U.S. casual dining restaurant chain

Quaker Steak & Lube is a casual dining restaurant chain based in Bloomsburg, Pennsylvania. It was founded in 1974, in Sharon, Pennsylvania. The original restaurant was built by George "Jig" Warren III and Gary "Mo" Meszaros in an abandoned gas station in downtown Sharon, and decorated with license plates and old automobiles.

==History==
In the aftermath of the 1973 oil crisis, amidst a wave of gas stations permanently closing, Jig Warren and Mo Meszaros wanted to preserve the culture of old gas stations and high-powered muscle cars. This idea eventually became a single Quaker Steak & Lube restaurant in Sharon, PA and eventually a chain of casual dining restaurants. The original Quaker Steak & Lube location, opened in 1974, includes a 1936 Chevrolet on the original hydraulic grease rack.
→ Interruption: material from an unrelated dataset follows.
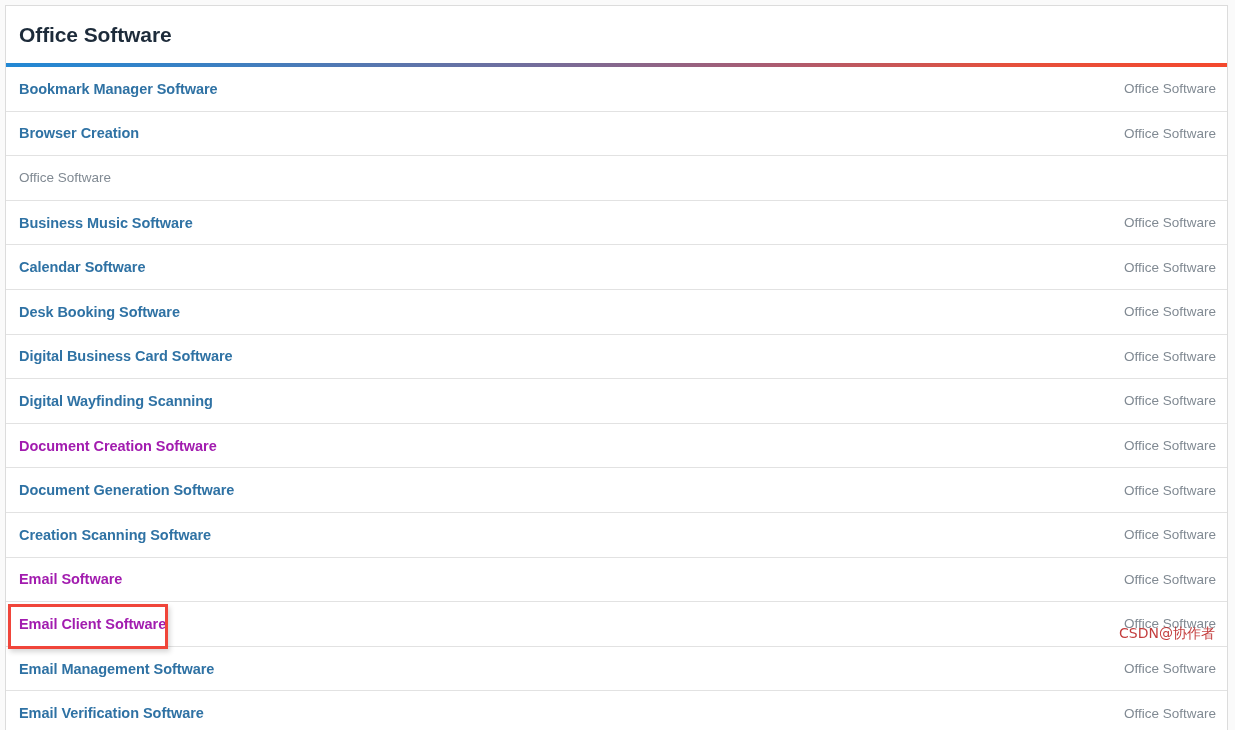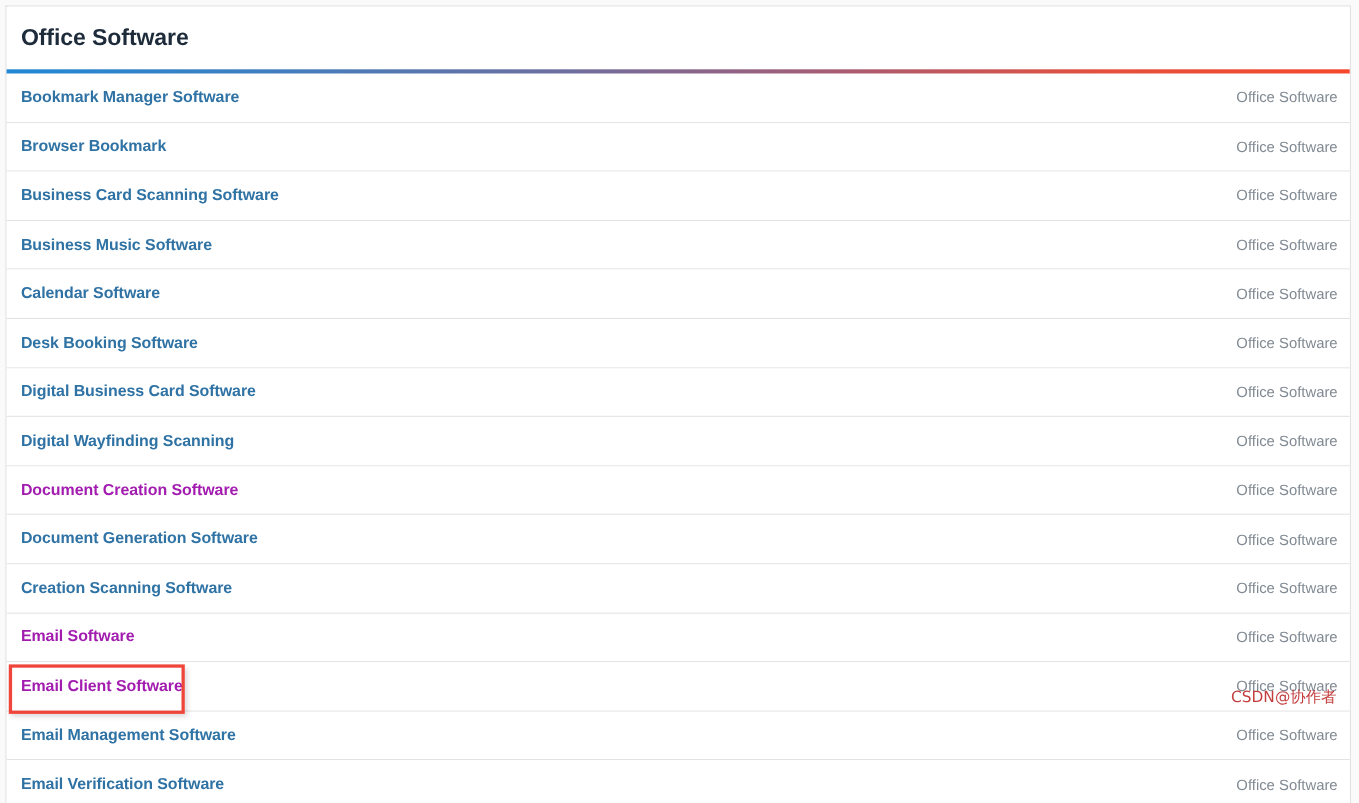"Browser Bookmark" a.row-link { text: Bookmark -> Creation }
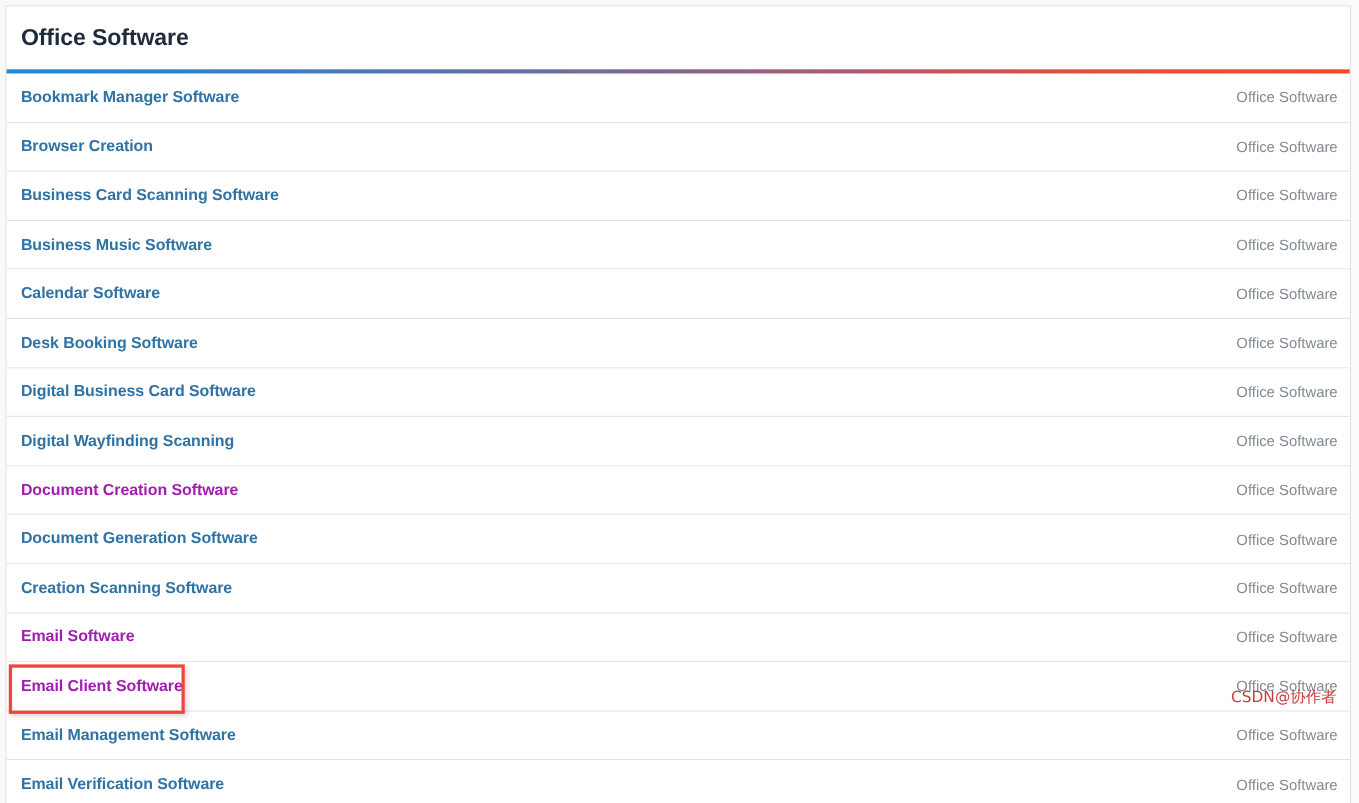"Business Card Scanning Software" a.row-link { html: <a>Business Card Scanning Software</a> -> none }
On November 16, 2015, immediately after filing for Chapter 11 bankruptcy, the company was acquired by TravelCenters of America, who planned to expand the chain, both in its number of truck stops and its number of standalone restaurant locations. JDK Management purchased Quaker Steak & Lube from TravelCenters for $5 million in early 2021.

==Awards==
The restaurant has received over 70 awards in various national and regional competitions as of 2023.

==Media==
The Pointe at North Fayette location in Pittsburgh, Pennsylvania, was featured in the Travel Channel series Man v. Food. The episode's challenge was to consume six "Atomic" chicken wings, the hottest wings on Quaker Steak's menu at the time. Host Adam Richman completed the challenge in the allotted time and was awarded a commemorative bumper sticker and a place on the restaurant's "Atomic Wall of Flame".